При этом ты-то живешь в своем времени, и оно как-то меняется. Для меня, например, начало 60‑х и начало 90‑х – хорошее время. Это время какого-то всплеска, надежды, пресловутых глотков воздуха и свободы. Это очень, очень, очень быстро в нашей стране, как костер, заливается водой. Еще хорошо, если водой. А то встанут в кружок и писают. Что гораздо горше.

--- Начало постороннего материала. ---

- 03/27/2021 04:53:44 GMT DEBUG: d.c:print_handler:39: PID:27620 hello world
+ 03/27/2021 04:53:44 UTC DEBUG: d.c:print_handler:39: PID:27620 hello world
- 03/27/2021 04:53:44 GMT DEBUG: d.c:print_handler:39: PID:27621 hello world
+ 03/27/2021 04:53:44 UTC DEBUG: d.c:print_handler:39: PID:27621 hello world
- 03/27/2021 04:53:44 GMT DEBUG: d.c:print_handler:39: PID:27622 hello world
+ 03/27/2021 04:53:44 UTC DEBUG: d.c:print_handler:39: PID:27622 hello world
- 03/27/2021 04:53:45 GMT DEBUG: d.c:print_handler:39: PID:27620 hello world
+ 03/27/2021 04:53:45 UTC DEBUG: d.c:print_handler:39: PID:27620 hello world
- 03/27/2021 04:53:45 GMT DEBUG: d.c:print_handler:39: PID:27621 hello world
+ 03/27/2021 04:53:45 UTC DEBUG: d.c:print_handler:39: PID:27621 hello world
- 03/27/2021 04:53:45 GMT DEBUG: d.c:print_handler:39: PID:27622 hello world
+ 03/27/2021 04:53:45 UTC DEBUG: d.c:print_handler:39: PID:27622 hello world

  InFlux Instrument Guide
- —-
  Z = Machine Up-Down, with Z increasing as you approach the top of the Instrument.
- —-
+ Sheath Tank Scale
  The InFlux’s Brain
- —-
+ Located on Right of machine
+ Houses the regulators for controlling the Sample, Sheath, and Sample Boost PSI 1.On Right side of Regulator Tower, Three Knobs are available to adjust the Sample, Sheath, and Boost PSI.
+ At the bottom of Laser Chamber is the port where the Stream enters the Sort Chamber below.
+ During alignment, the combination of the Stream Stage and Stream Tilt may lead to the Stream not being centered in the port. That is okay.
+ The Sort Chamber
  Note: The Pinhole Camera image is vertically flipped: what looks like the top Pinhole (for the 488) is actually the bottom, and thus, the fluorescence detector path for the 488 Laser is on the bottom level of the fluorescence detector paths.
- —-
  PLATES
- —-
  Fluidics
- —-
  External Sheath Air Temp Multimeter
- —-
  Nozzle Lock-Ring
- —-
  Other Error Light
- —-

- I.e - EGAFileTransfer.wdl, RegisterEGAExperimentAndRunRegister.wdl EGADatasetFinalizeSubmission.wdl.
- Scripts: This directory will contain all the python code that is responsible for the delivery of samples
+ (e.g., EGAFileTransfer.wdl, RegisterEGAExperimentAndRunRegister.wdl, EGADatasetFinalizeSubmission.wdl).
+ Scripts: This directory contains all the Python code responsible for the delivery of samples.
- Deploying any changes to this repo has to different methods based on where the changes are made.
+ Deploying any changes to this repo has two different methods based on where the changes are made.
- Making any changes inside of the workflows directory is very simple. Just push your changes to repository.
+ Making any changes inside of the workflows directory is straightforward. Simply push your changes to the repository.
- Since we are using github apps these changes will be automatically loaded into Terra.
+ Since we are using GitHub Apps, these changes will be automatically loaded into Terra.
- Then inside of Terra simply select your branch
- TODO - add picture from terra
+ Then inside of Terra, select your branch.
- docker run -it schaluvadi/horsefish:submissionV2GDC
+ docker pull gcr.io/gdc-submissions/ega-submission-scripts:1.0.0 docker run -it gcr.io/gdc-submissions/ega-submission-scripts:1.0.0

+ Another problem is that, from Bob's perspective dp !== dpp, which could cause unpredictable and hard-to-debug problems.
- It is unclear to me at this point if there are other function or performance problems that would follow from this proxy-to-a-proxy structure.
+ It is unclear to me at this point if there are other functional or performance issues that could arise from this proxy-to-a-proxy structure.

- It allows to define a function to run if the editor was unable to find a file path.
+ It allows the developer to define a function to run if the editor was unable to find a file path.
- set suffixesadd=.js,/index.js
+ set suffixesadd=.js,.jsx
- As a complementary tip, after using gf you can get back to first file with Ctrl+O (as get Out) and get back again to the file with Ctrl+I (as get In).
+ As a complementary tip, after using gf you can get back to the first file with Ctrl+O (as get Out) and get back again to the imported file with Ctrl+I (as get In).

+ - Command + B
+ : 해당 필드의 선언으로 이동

– Но зато снова придет пора сатиры?
– Понимаешь, какая вещь… Настоящая сатира обычно очень тупая и простая. Начиная с одного из родоначальников этого жанра – Ювенала. Он просто называл вещи своими именами. Ничего смешного. Слава Богу, что в России был писатель (стилист, во-первых, изумительный, с очень тонким юмором) Салтыков-Щедрин, сатирик по преимуществу. Его читать и сейчас смешно. А сатирика Свифта нужно читать с примечаниями, иначе ничего не поймешь.
Благо, когда получается легкая сатира. Таким сатириком в советские времена был Жванецкий. Это очень редкий случай для сатиры. Сегодня на все пространство остался, может быть, один сатирик – Витя Шендерович. Он говорит государству: ты очень плохое, ведешь себя плохо. Сатира вообще имеет дело с государством. Едко получается, иронически получается, а смешно – нет.
Сатира – это пружина. Если ее не сжимать, ее не будет. Так что в ближайшее время она, конечно, появится. Как у меня пелось в одной песенке: «Где развязался эзопов язык, а простым говорить разучились».